Son 2-3 yüzyılda birkaç kez olduğu gibi bu sefer de Türk’ün dili kültürü ve şerefi geleceği kurtaracaktır.

Türk milletinin dili, Türkçedir. Türk dili dünyada en güzel, en zengin ve en kolay olabilecek bir dildir. Onun için her Türk, dilini çok sever ve onu yükseltmek için çalışır. Bizde Türk dili, Türk milleti için mukaddes bir hazinedir. 

Çünkü Türk milleti geçirdiği nihayetsiz hadiseler içinde ahlakının, ananelerinin, hatıralarının, menfaatlerinin, velhasıl bugün kendi milliyetini yapan her şeyin dili sayesinde muhafaza olunduğunu görüyor. Türk dili, Türk milletinin kalbidir, zihnidir.

*
Milli his ile dil arasındaki bağ çok kuvvetlidir. Dilin milli ve zengin olması milli hissin inkişafında başlıca müessirdir. Türk dili dillerin en zenginlerindendir, yeter ki bu dil şuurla işlensin.
*
Ülkesinin yüksek istiklalini korumasını bilen Türk milleti, dilini de yabancı dillerin boyunduruğundan kurtarmalıdır.

Türk eğitimcisi, bilimcisi, Atatürk’ün kurtardığı Türk dilini ne yönden gelirse gelsin yabancı dillerin boyunduruğundan kurtarmasını bilecektir.
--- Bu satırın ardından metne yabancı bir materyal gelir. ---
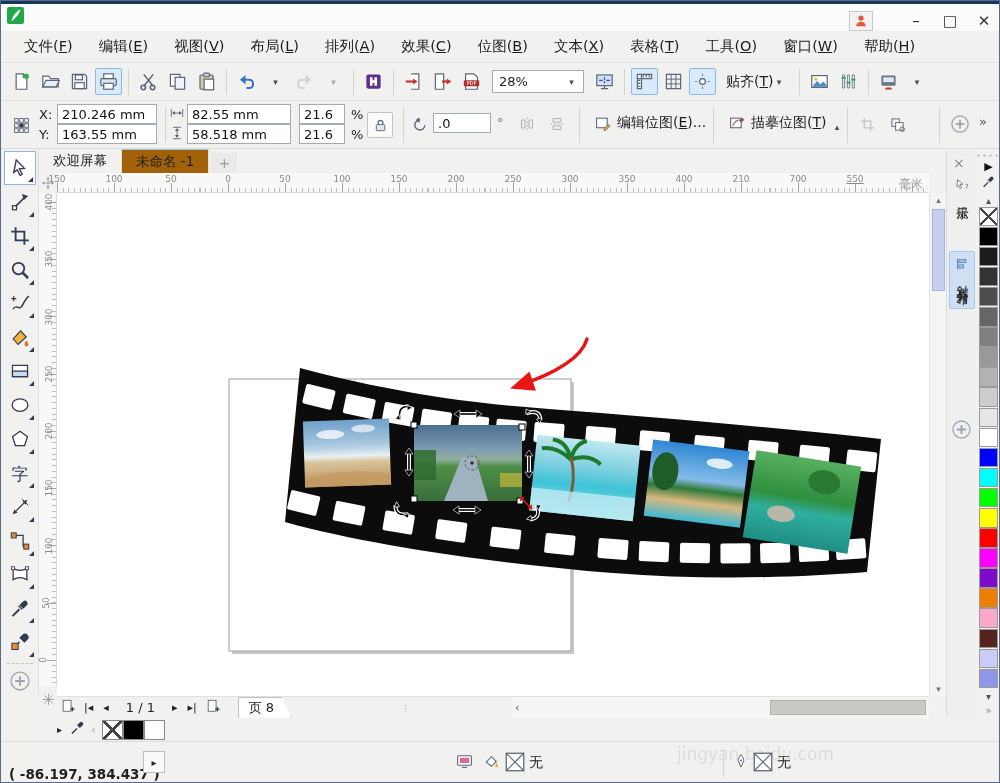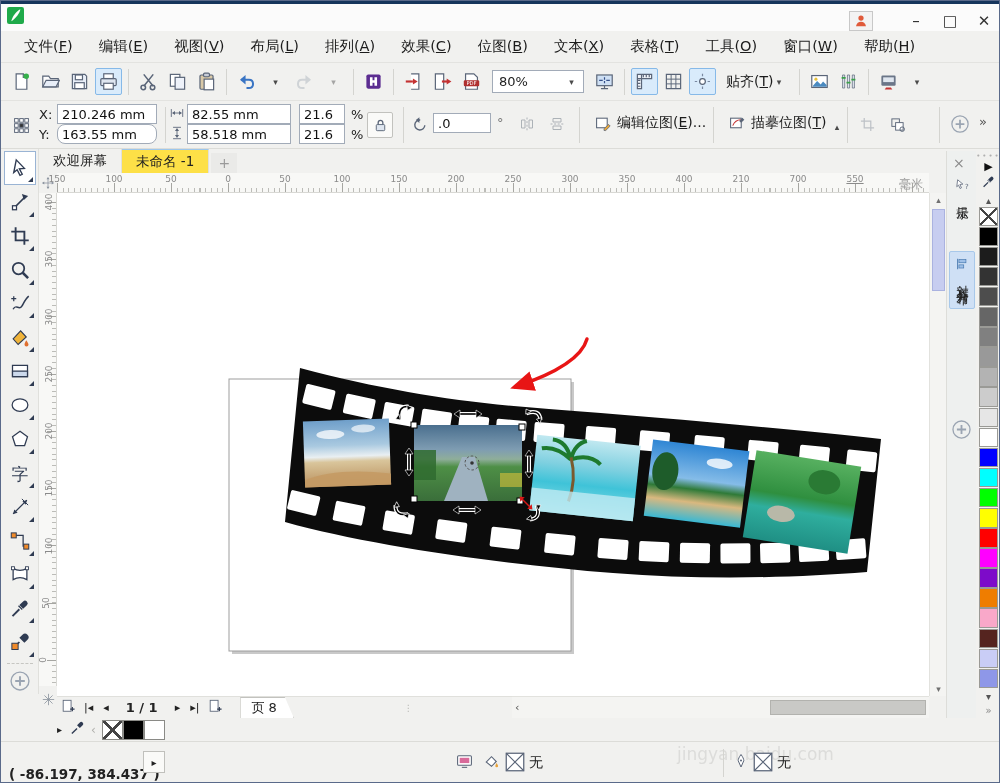"80%" span { text: 80% -> 28% }
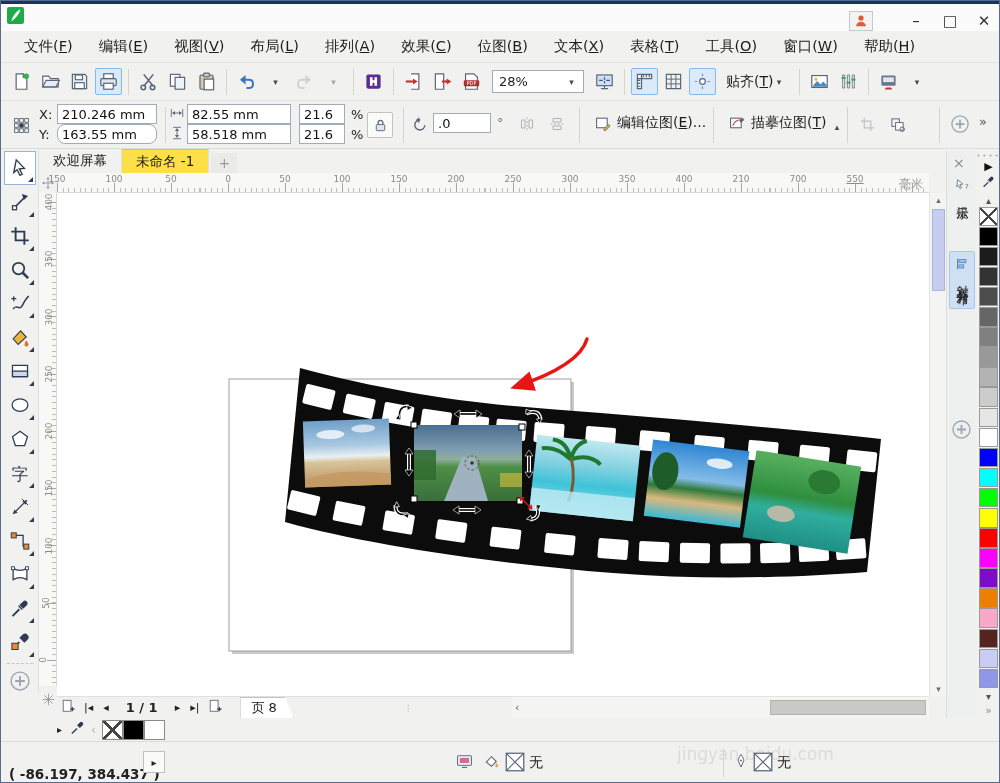"163.55 mm" input.pfield { border-radius: 8px -> none }
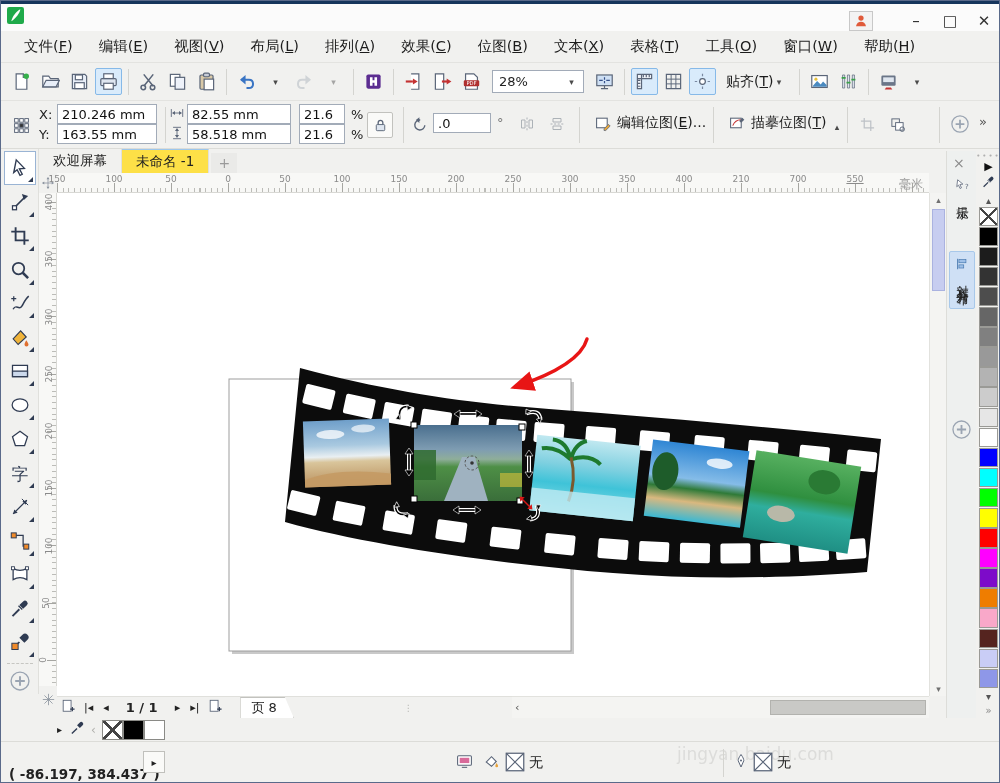"未命名 -1" .doctab.active { background: #fde047 -> #a16207 }
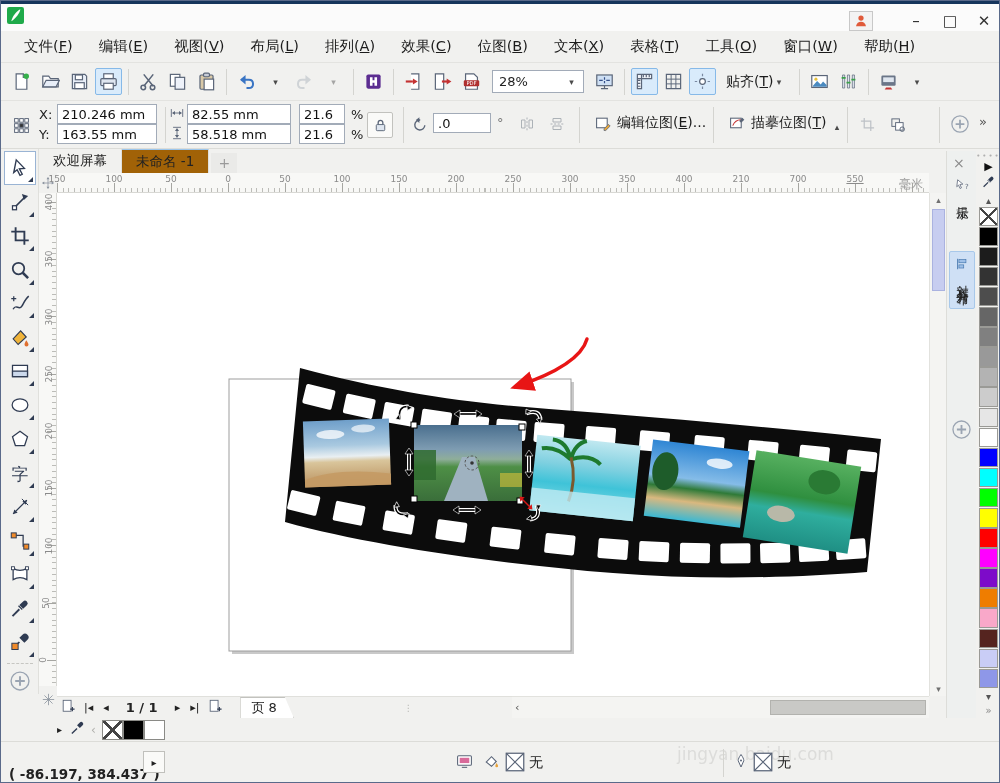"1 / 1" #page-indicator { font-weight: bold -> none }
Türk bilimciler ve eğitimcileri, Türk’ün diline ve kültürüne sahip çıkarak, Atatürk’ün kendilerine şu vasiyetini asla unutmamalıdır:

“Bakınız arkadaşlar, ben belki çok yaşamam. Fakat siz ölene dek, Türk gençlini yetiştirecek ve Türkçe’nin bir kültür dili olarak gelişmeye devamı yolunda çalışacaksınız. Çünkü Türkiye ve Türklük, uygarlığa ancak bu yolla kavuşabilir.”   

Türkler her dalda kendilerini dünya çapında göstermiş bir millettir.  

Türk milletleri ve devletleri arasında iletişimde asıl olan dildir, yazıya dökülen sözdür. Milli kimliğimiz ve kültürün asli unsuru da dilimizdir. 

Dilimizi ve kültürümüzü Türk dünyasına ve geleceğimiz olan yeni nesillere taşıyalım.